Dans la famille Tumaï, il était plaisant de voir défiler les papas avec un chapeau paillu d’une longueur directement proportionnelle au rang tribal. On affirme avoir trouvé des étuis d’un mètre. Je doute car la marche en file indienne devait être pleine de dangers.

Ce qui est important de connaître, c’est que l’homme a toujours eu besoin de signes de reconnaissance ostensibles et le fait de poser un long étui de joaillerie sur ses bijoux de famille en est une preuve  que toutes les thèses d’anthropo-sociologie citent.

Les femmes d’antan, ne pouvant fourguer leur marchandise dans un panneton, inventèrent les parures. D’os, de coquillages, de diamants, les colliers apparurent de dents et dehors. Christian Dior et la De Beer avaient de l’avenir. On reconnaissait les cheffesses à la longueur des bracelets, jambières, serre-tête,, oreillettes et accroche-cœur. Finis les temps barbares où l’on appelait les madames et mademoiselles par les doux descriptifs de "gros-nibes", "fesses de suif" et "nichons piriformes".

Un artiste local entreprit de dessiner les constellations sur son ventre avec des cendres de fusain. Puis il dessina sur les bras, ventres, et croupions des concitoyens. Il dessina diverses choses telles des gueules de lion, des mâchoires de croco, des alphabets originaux, des graffitis obscènes antisarkozistes et des trucs cunéiformes.

Malheureusement, ces œuvres ont disparu et Sothebys le déplore.

Les dessins se firent alors en profondeur sous la peau. Les tatouages apparurent. Aujourd’hui, cette industrie est florissante surtout dans les milieux maritimes et dans certains camps punks. L’on cite volontiers l’histoire des 2 légionnaires qui en petite condition arboraient chacun sur leur attribut viril, un SE tatoué. L’un déclara qu’en pleine expansion, en pleine forme, en période de rut et de déploiement des forces, l’on pouvait lire "SimonE", et l’autre narquois affirma SE sur la mienne, veut dire "Souvenirs de mes expéditions glorieuses en Afrique Equatoriale FrançaisE".

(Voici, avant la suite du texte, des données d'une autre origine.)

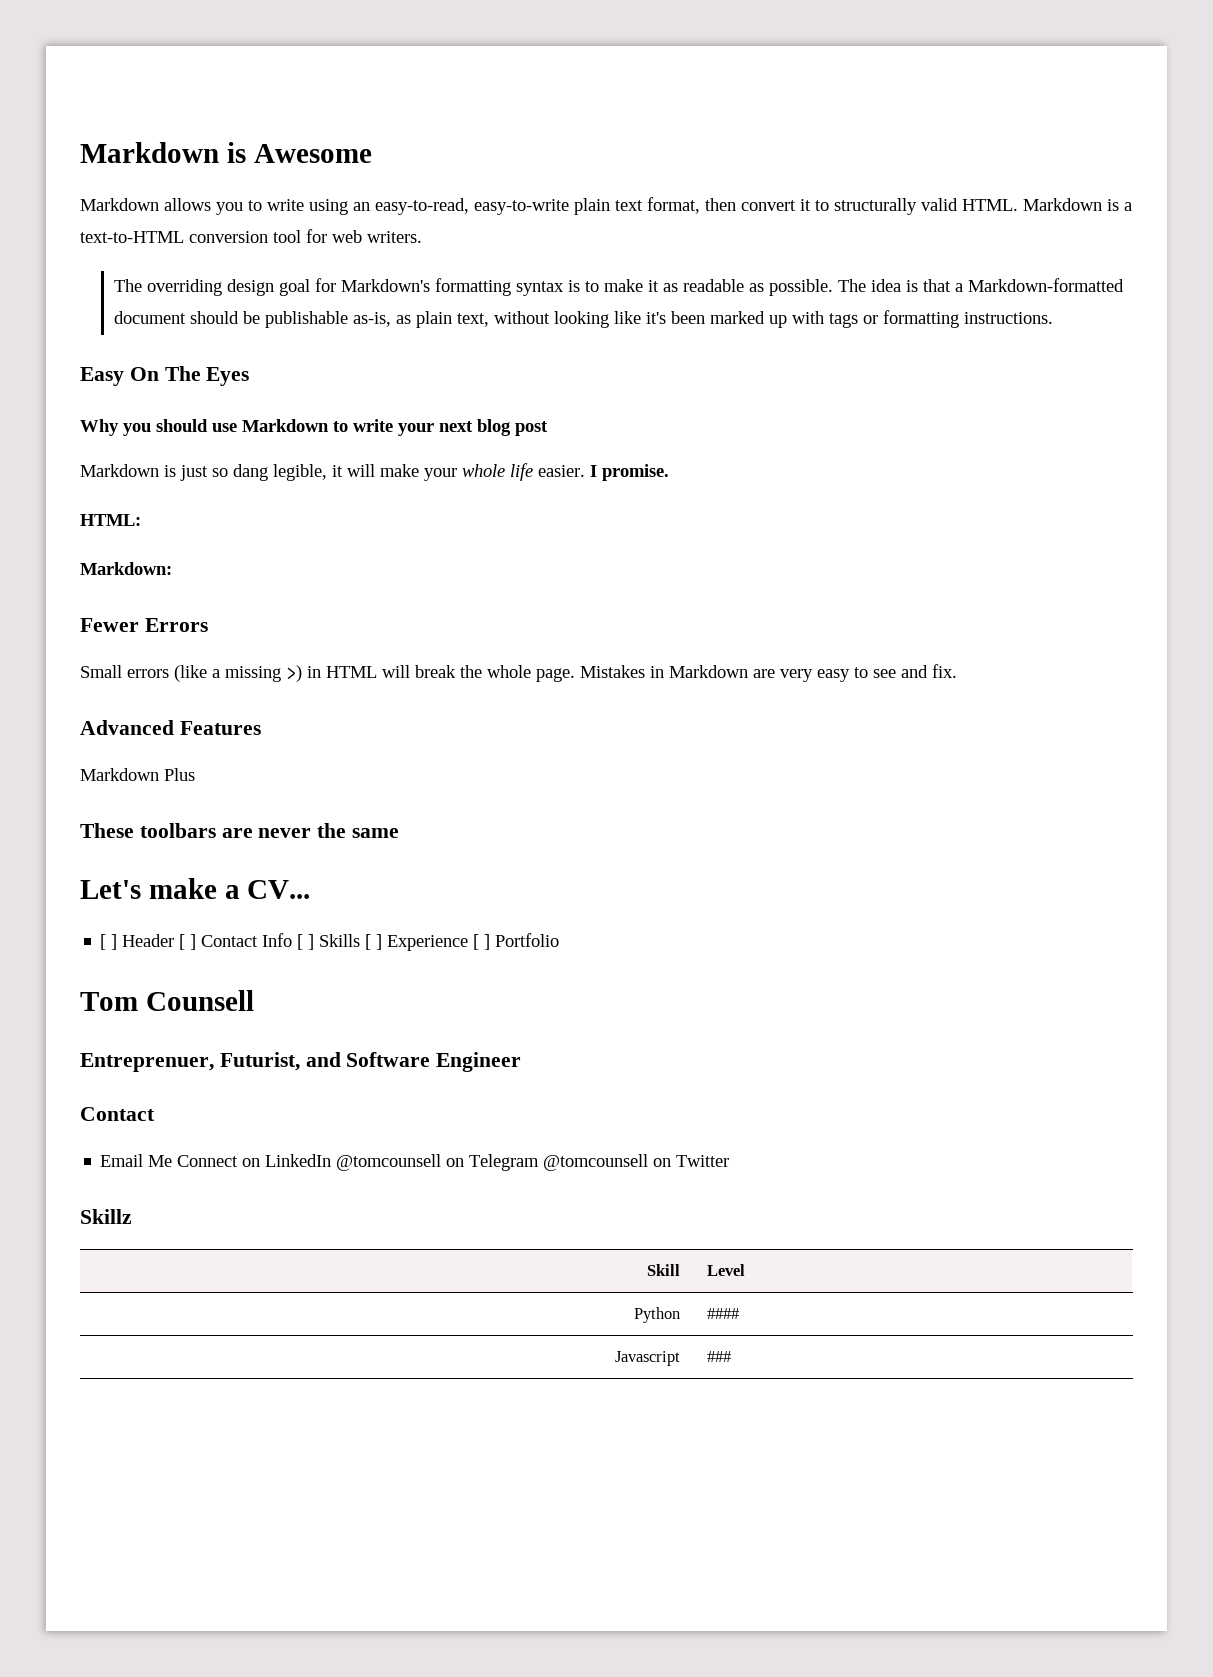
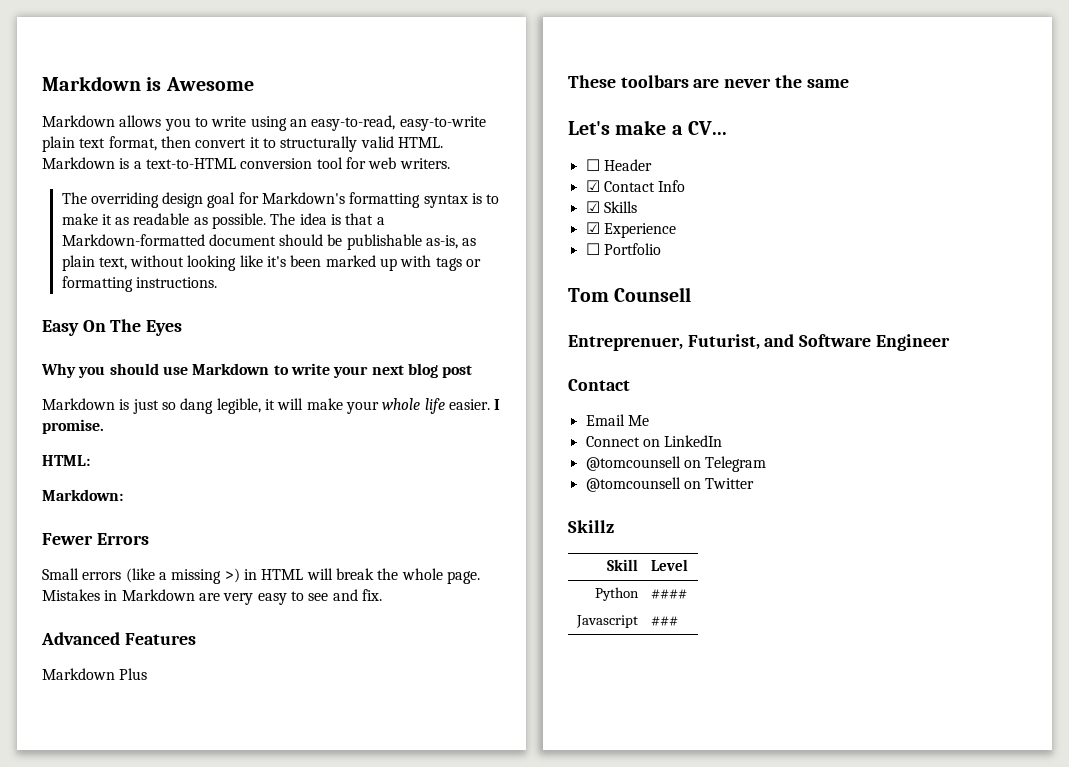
- [ ] Header [ ] Contact Info [ ] Skills [ ] Experience [ ] Portfolio
+ ☐ Header
+ ☑ Contact Info
+ ☑ Skills
+ ☑ Experience
+ ☐ Portfolio
- Email Me Connect on LinkedIn @tomcounsell on Telegram @tomcounsell on Twitter
+ Email Me
+ Connect on LinkedIn
+ @tomcounsell on Telegram
+ @tomcounsell on Twitter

Les Maoris ont de magnifiques tatouages qui nous rappellent leur origine et leurs talents au rugby.

On ne sait pas exactement à quelle époque, les Sémites commencèrent à se distinguer du commun en coupant le p’tit bout de piau au bout de la zigounette. Cette tradition démontre que ces gens sont très férus d’hygiène, mais pour les fascistes ce signe d’appartenance a permis un tri sélectif absolument horrible.

Les musulmans excisent les filles, ils font enlever le clitoris. Fini le plaisir dans l’amour  pour l’amour du prophète Mahomet et d’Allah, le dieu bienfaiteur.

Tu baiseras et enfanteras dans la douleur.

Dans les pays de civilisation intensive en Europe, à la fin du Moyen-âge, chacun pouvait ramener sa fraise. Ce qui est mal vu en 2004, sauf pour les dindons et dindes du gouvernement. La fraise était une espèce de collerette faite de tuyaux de dentelle qui partaient du cou pour exploser en une vaste corolle blanche, autour de la tête. Une tête ressemblait à une cerise surmontant une tarte de crème chantilly. Henri IV aimait les fraises. Ravaillac était allergique aux fraises.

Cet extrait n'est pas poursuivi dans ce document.